Or l’écologie intégrale, c’est l’intégralité des 4 relations essentielles, celles qui lient l’homme à son créateur, l’homme avec lui-même, l’homme avec son prochain, et l’homme avec les créatures non humaines. Une seule de ces relations vient à disparaître, et c’est toute l’écologie intégrale qui s’effondre.

Si vous devinez ces concepts, vous comprendrez également la merveilleuse envolée du pape François à la fin de Laudato si qui parle du …

2.3- Mystère trinitaire de la création

Au § 239, il écrit : « toute créature porte en soi une structure proprement trinitaire ».

Comme le dit l’encyclique, le regard de l’être humain est « limité, obscur et fragile ». Essayer de « lire la réalité avec une clé trinitaire » est un véritable défi.

Rentrés chez-vous, méditez lentement ce texte de Laudato si : « Le monde, créé selon le modèle divin, est un tissu de relations… Plus la personne humaine grandit, plus elle mûrit et plus elle se sanctifie à mesure qu’elle entre en relation, quand elle sort d’elle-même pour vivre en communion avec Dieu, avec les autres et avec toutes les créatures, … [plus] elle assume ainsi, dans sa propre existence, ce dynamisme trinitaire que Dieu a imprimé en elle depuis sa création » (§ 240).

Laudato si, associe cette réflexion à une dimension eucharistique : "Dans l’Eucharistie, la création trouve sa plus grande élévation... L'Eucharistie unit le ciel et la terre (§ 236)".

Comment ne pas faire l’éloge de Laudato si, quand on approfondit son contenu ?

Malgré tout, j’aimerais qu’une seconde encyclique puisse apporter

3- Quelques éclairages qui seraient utiles

En particulier sur …

  • La neutralité de la science et de la technique
  • L’écologie humaine et la sexualité
  • La valeur propre de chaque créature

Devant vous, je vais m’interroger sur quatre autres points :

  • Les principes de subsidiarité et de suppléance.
  • Le concept de péché contre la création.
  • Le concept de bien commun
  • L’agir responsable

3.1- Les principes de subsidiarité et de suppléance.

L’encyclique évoque la question de la gouvernance mondiale. Elle parle à plusieurs reprises de la nécessité "de régulation ... de contrôles suffisants" (§ 29), de "mécanismes adéquat de contrôle, … de sanction en cas de manquement, ... " (§ 167). Elle regrette "l’absence de mécanismes sévères de réglementation, de contrôle et de sanction …" (§ 174).  L’encyclique évoque la nécessité d’un "pouvoir pour sanctionner" (§ 175).

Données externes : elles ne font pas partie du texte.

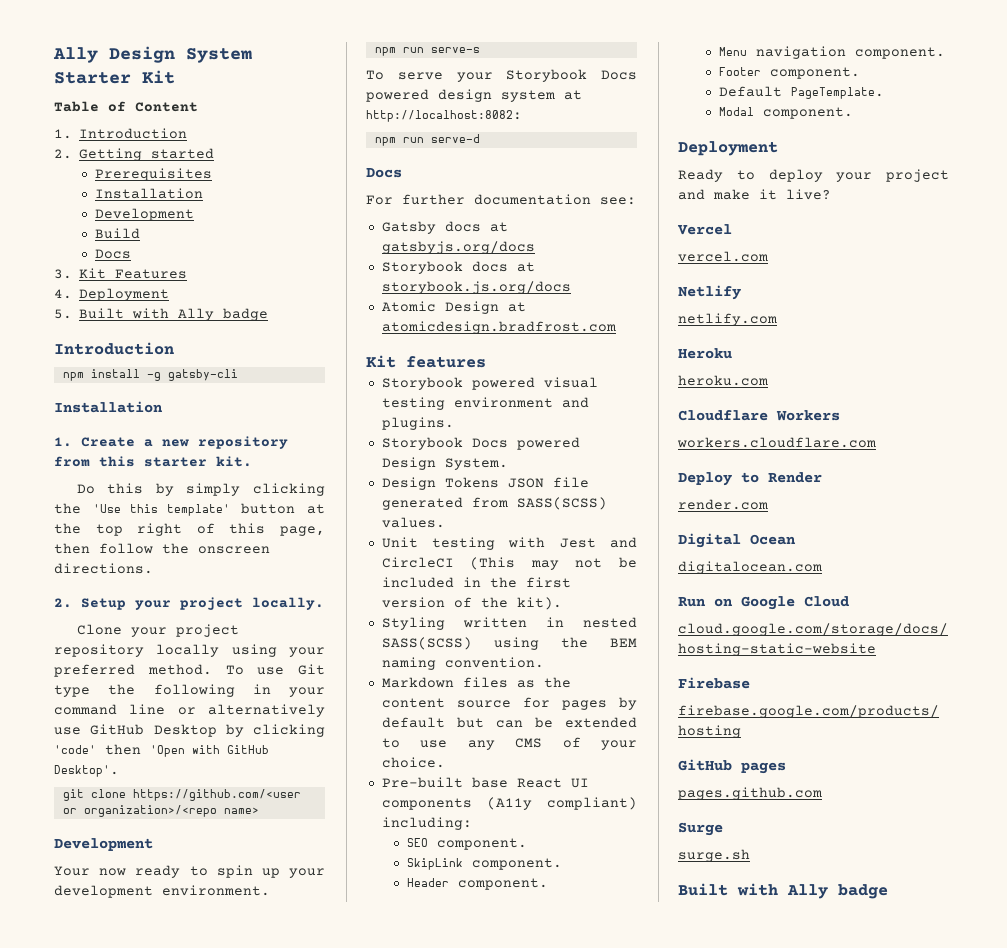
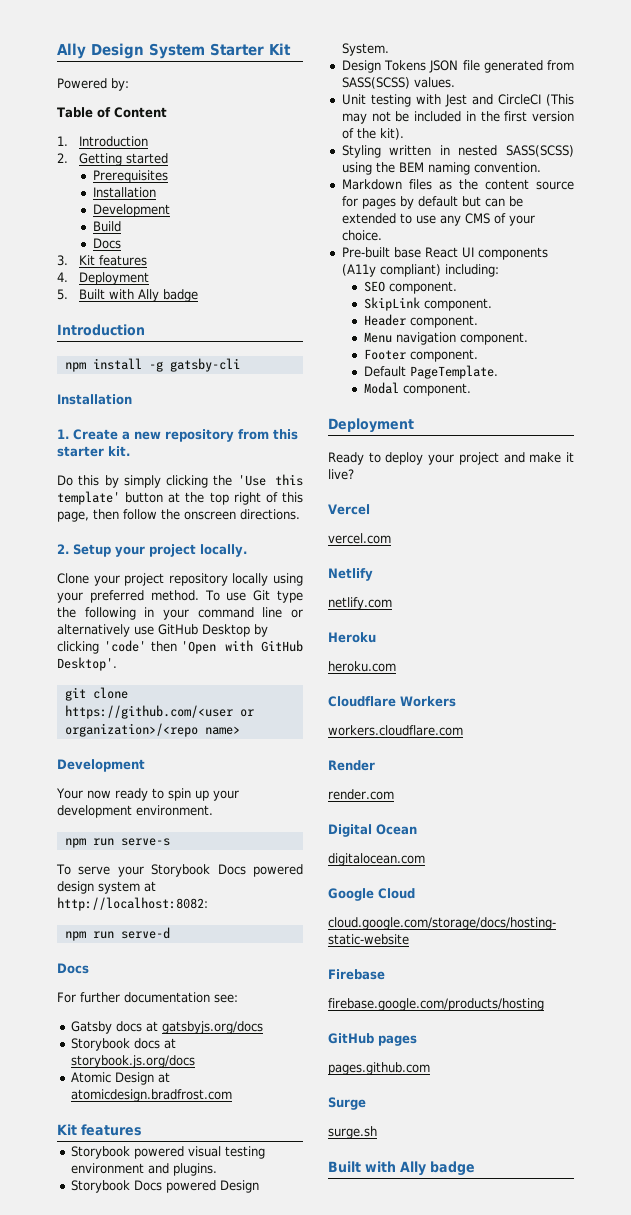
(175, 77) none -> [57,78,129,91] // Powered by:
[115,269,188,279] Features -> [98,255,147,266] features
[678,472,759,486] Deploy to -> (463, 730) none
[678,597,733,607] Run on -> (425, 859) none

Mais le mot subsidiarité n’est prononcé qu’une seule fois à propos de Gouvernance mondiale

L’encyclique fait sienne le propos de Benoît XVI dans Caritas in veritate : "Pour le gouvernement de l’économie mondiale, … pour assurer la protection de l’environnement …, il est urgent que soit mise en place une véritable Autorité politique mondiale …I » (§ 175).

Mais, paradoxalement, Laudato si coupe la phrase qui suit immédiatement après dans le texte de Caritas in veritate : "Une telle autorité devra …, se conformer de manière cohérente aux principes de subsidiarité et de solidarité". Or parler de gouvernance mondiale et de subsidiarité est un exercice subtil. En effet, l’étymologie du mot « subsidiarité » est celle d’une aide (subsidium), qu’une autorité supérieure doit apporter aux cellules sociales les plus réduites.

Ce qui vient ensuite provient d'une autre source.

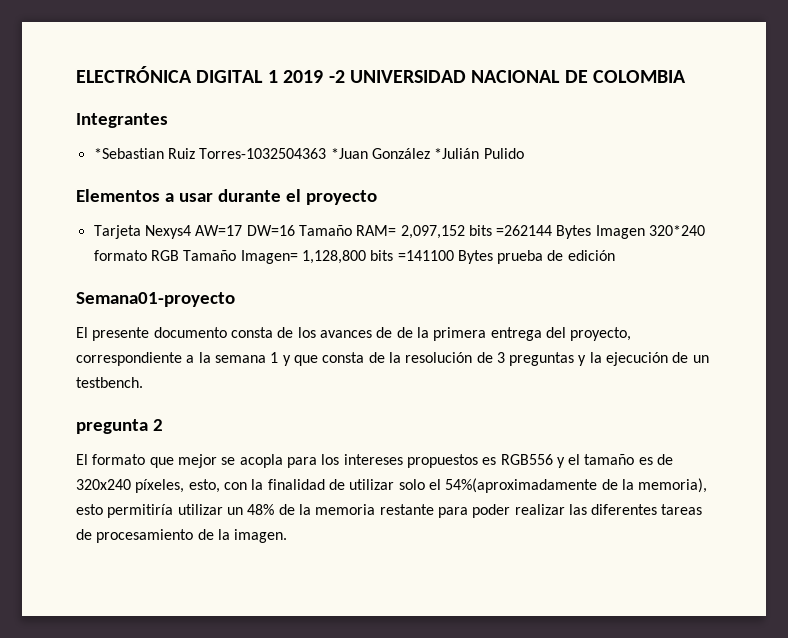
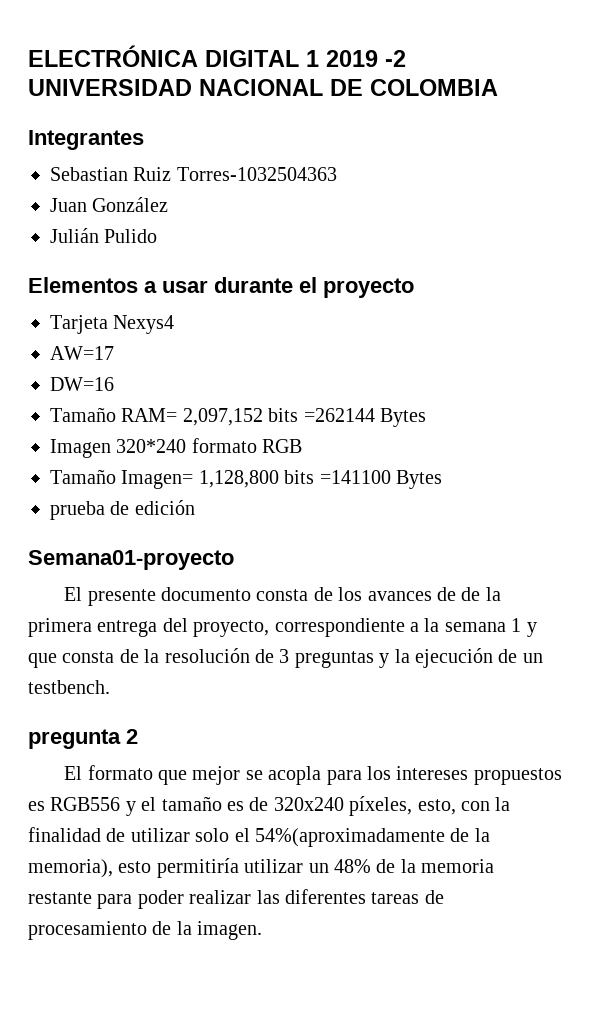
[93,148,164,159] *Sebastian -> [50,167,128,181] Sebastian
[330,148,368,159] *Juan -> [50,198,87,212] // Juan
[434,148,480,159] *Julián -> [50,228,99,243] // Julián
(191, 232) none -> (175, 324) //
(243, 230) none -> (114, 353) //
(295, 230) none -> (114, 384) //
(592, 232) none -> (426, 417) //
(179, 255) none -> (303, 446) //
(493, 257) none -> (442, 479) //

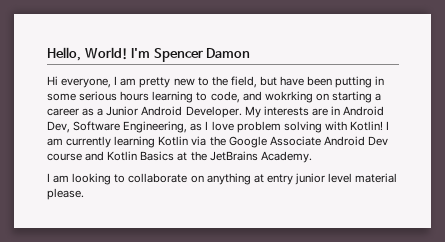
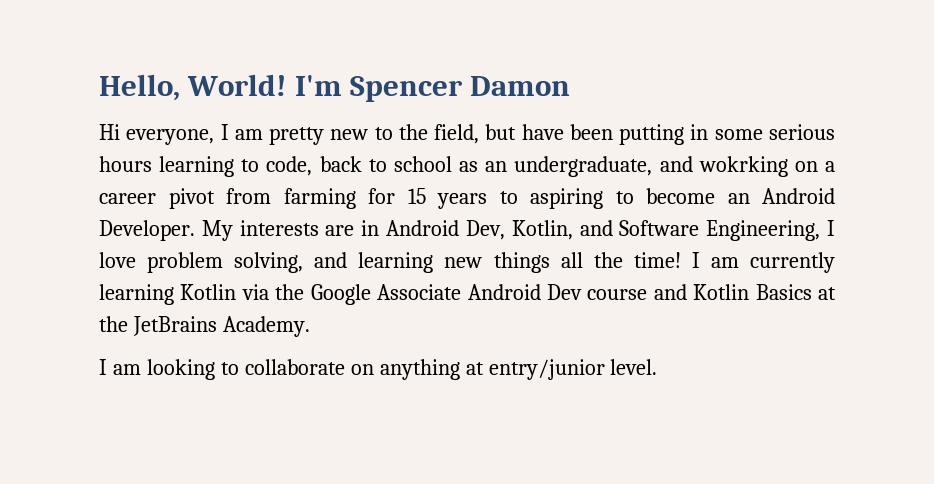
(240, 97) none -> [319,156,653,177] back to school as an undergraduate,
[331,91,372,103] starting -> (818, 166) none
[82,106,139,116] as a Junior -> [168,188,750,209] pivot from farming for 15 years to aspiring to become an
(70, 127) none -> [511,220,613,240] Kotlin, and
[190,123,203,131] as -> (821, 230) none
[283,121,383,133] solving with Kotlin! -> [234,252,681,273] solving, and learning new things all the time!
[266,173,398,185] [47,188,84,200] entry junior level material please. -> [488,359,658,380] entry/junior level.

La subsidiarité évoquée par l’Europe se réfère plutôt au politologue Guy Héraud qui parle alors d’« exacte adéquation » comme principe d’action politique. Selon ce principe, les solutions sont imposées par le haut, par une élite sensée tout savoir. Dans l’exacte adéquation, chaque niveau de collectivité reçoit, d’une source supérieure mal définie, la compétence pour résoudre des questions qui, en raison de leur nature, ne seraient solubles qu’au sommet hiérarchique. On est à l’opposé de la subsidiarité.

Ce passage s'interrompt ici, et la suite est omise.